Homemade hummus is ridiculously easy to make and gives you total control over the flavor. This Roasted Red Pepper version incorporates plenty of roasted red peppers, giving it a gorgeous color, plus a touch of cumin, garlic, and cayenne.
Serve hummus as a delicious dip for bread, crackers, pita chips, or vegetables. Or, grill some marinated veggies and serve in these Grilled Vegetable and Hummus Sandwiches.Print
- ¼ cup freshly squeezed lemon juice
- ¼ cup tahini
- 1 cup chopped roasted red peppers from a jar, divided
- One 15-oz can chickpeas, drained
- 2 tsp minced garlic
- 1 tbsp extra virgin olive oil
- 1 tsp ground cumin
- ¼ tsp cayenne
- 1 to 1 ½ teaspoon salt
- Add lemon juice and tahini to the bowl of a food process and process for 2 minutes to "whip" the tahini.

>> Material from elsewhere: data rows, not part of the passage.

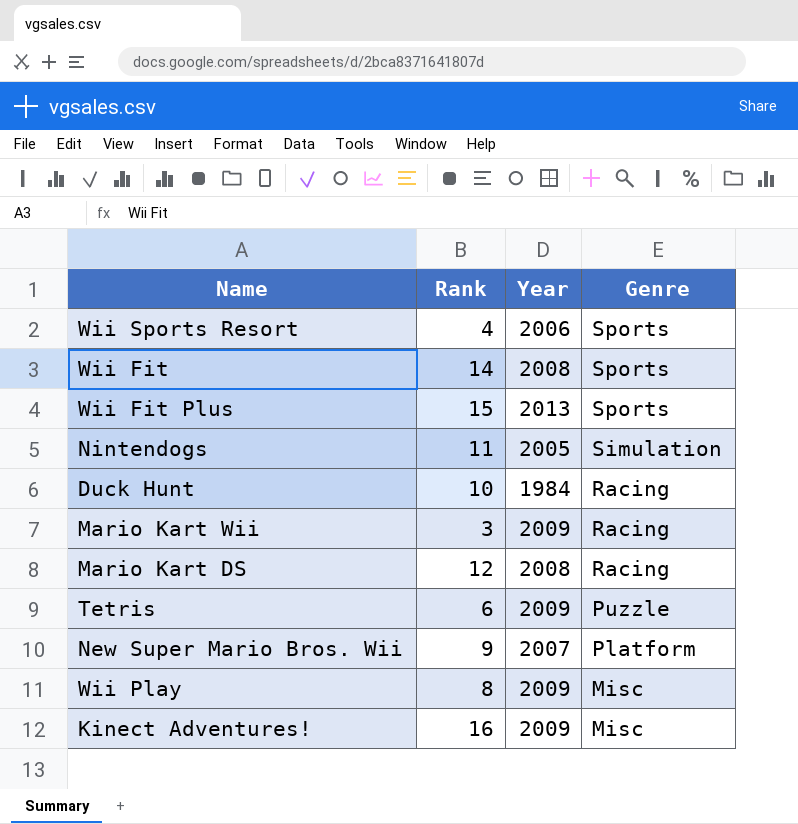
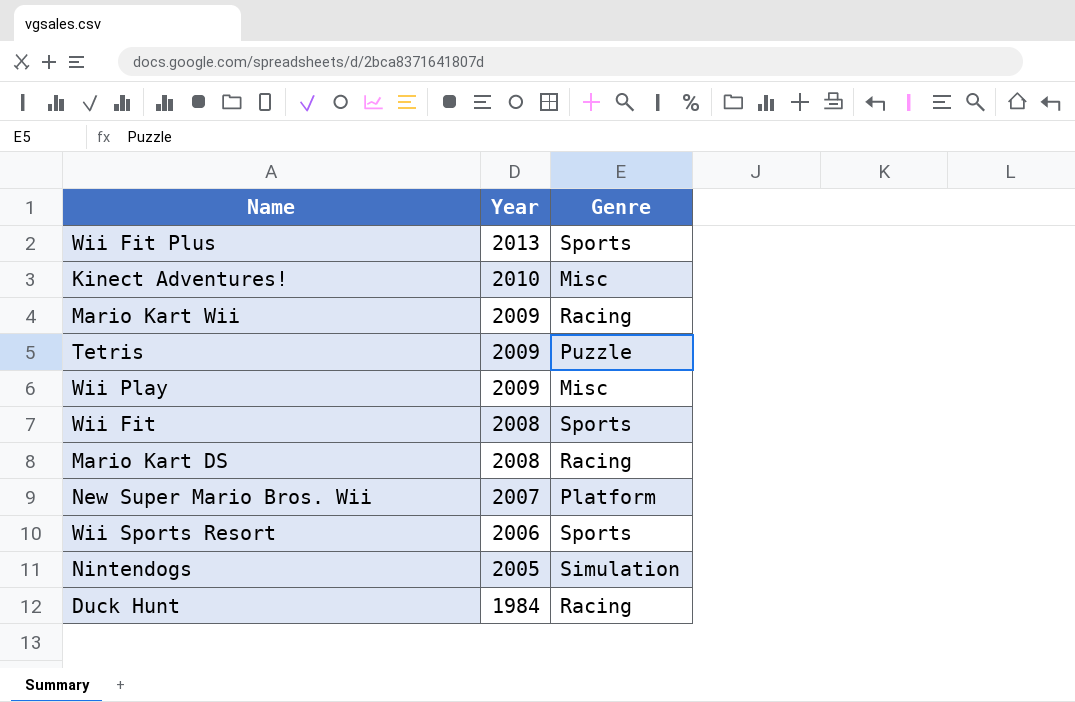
row order: Genre descending -> Year descending
column Rank | position: 2 -> none
Kinect Adventures! | Year: 2009 -> 2010

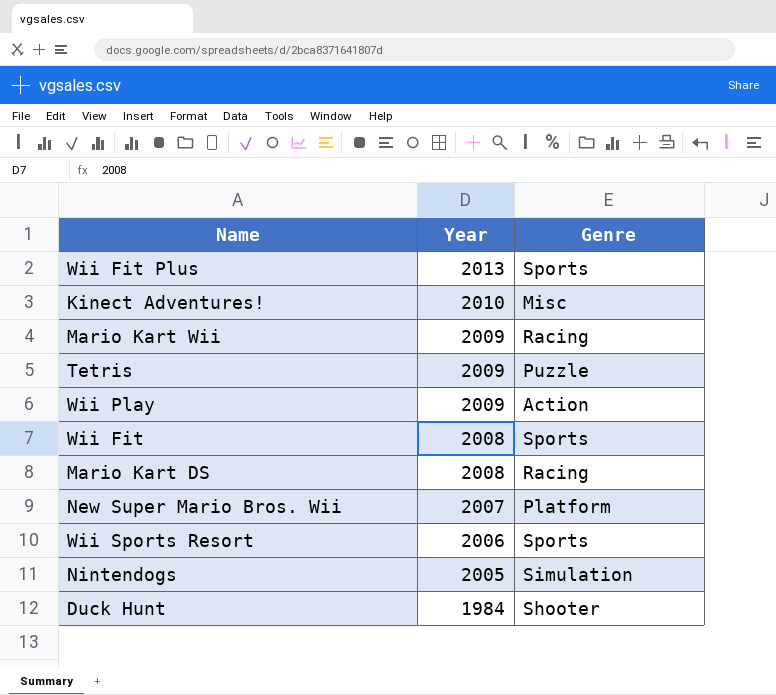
Wii Play | Genre: Misc -> Action
Duck Hunt | Genre: Racing -> Shooter

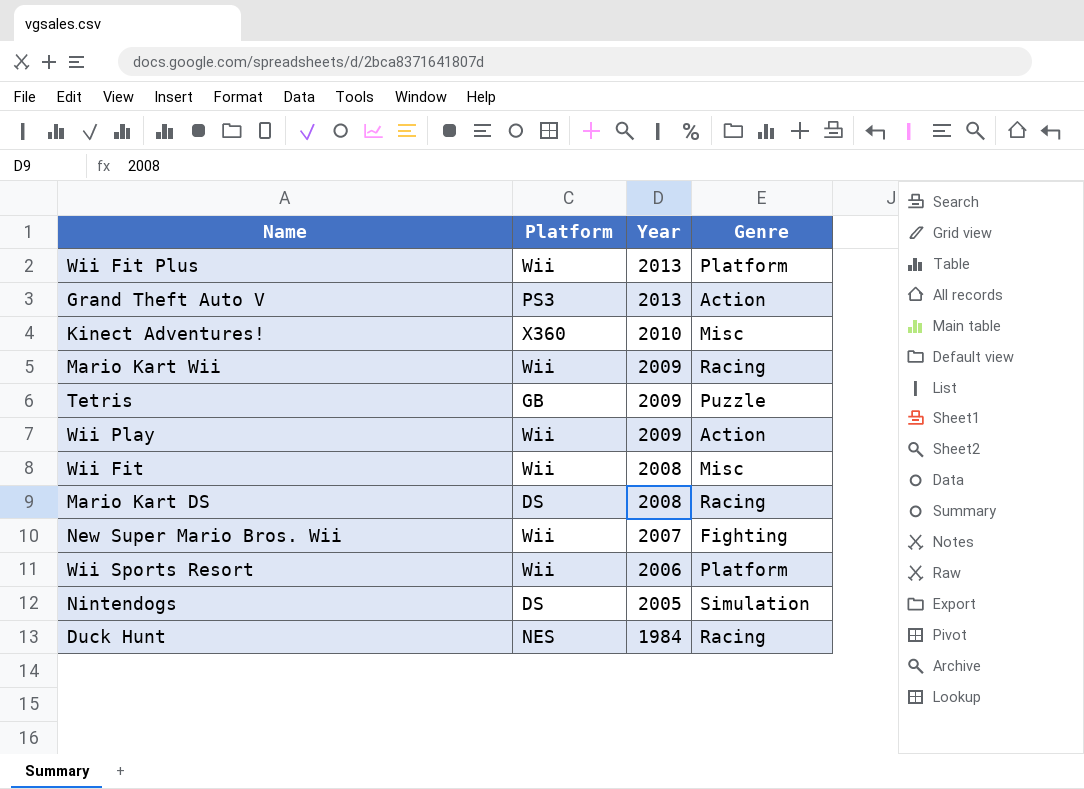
column Platform | position: none -> 2
Wii Fit Plus | Genre: Sports -> Platform
row Grand Theft Auto V: none -> PS3 | 2013 | Action
Wii Fit | Genre: Sports -> Misc
New Super Mario Bros. Wii | Genre: Platform -> Fighting
Wii Sports Resort | Genre: Sports -> Platform
Duck Hunt | Genre: Shooter -> Racing

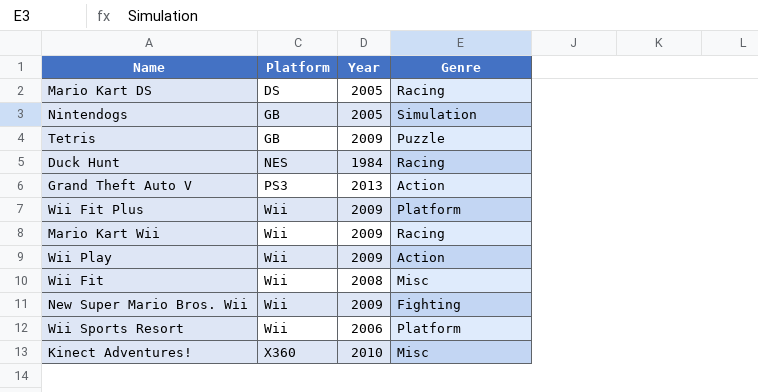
row order: Year descending -> Platform ascending
Mario Kart DS | Year: 2008 -> 2005
Nintendogs | Platform: DS -> GB
Wii Fit Plus | Year: 2013 -> 2009
New Super Mario Bros. Wii | Year: 2007 -> 2009

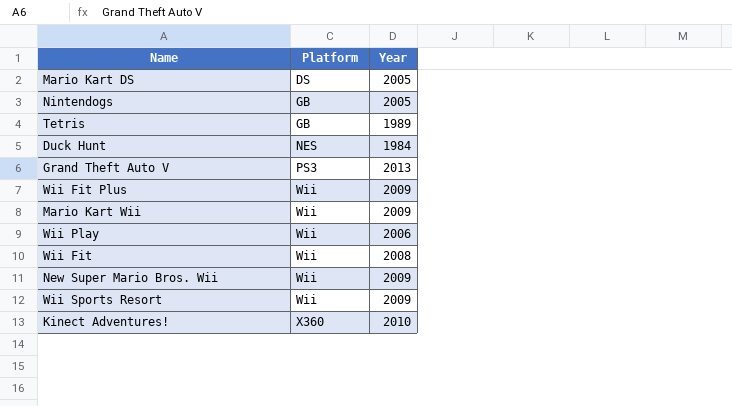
column Genre | position: 4 -> none
Tetris | Year: 2009 -> 1989
Wii Play | Year: 2009 -> 2006
Wii Sports Resort | Year: 2006 -> 2009

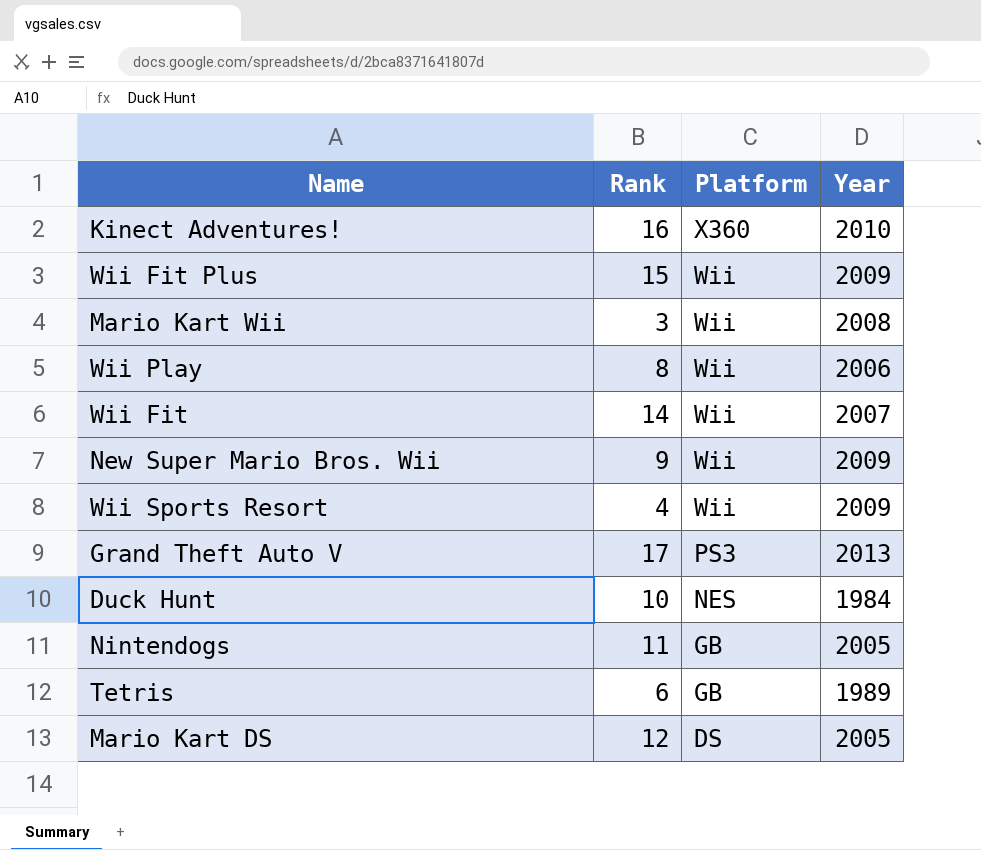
row order: Platform ascending -> Platform descending
column Rank | position: none -> 2
Mario Kart Wii | Year: 2009 -> 2008
Wii Fit | Year: 2008 -> 2007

- Add ¾ cup of the chopped red peppers and all the remaining ingredients. Process until completely smooth, 1-2 minutes. Stop a couple of times to scrape down the sides of the bowl.
- Scoop hummus into a bowl and sprinkle the top with the remaining ¼ cup of chopped red peppers. Cover and let sit in the refrigerator for at least 2 hours to thicken up a bit before serving.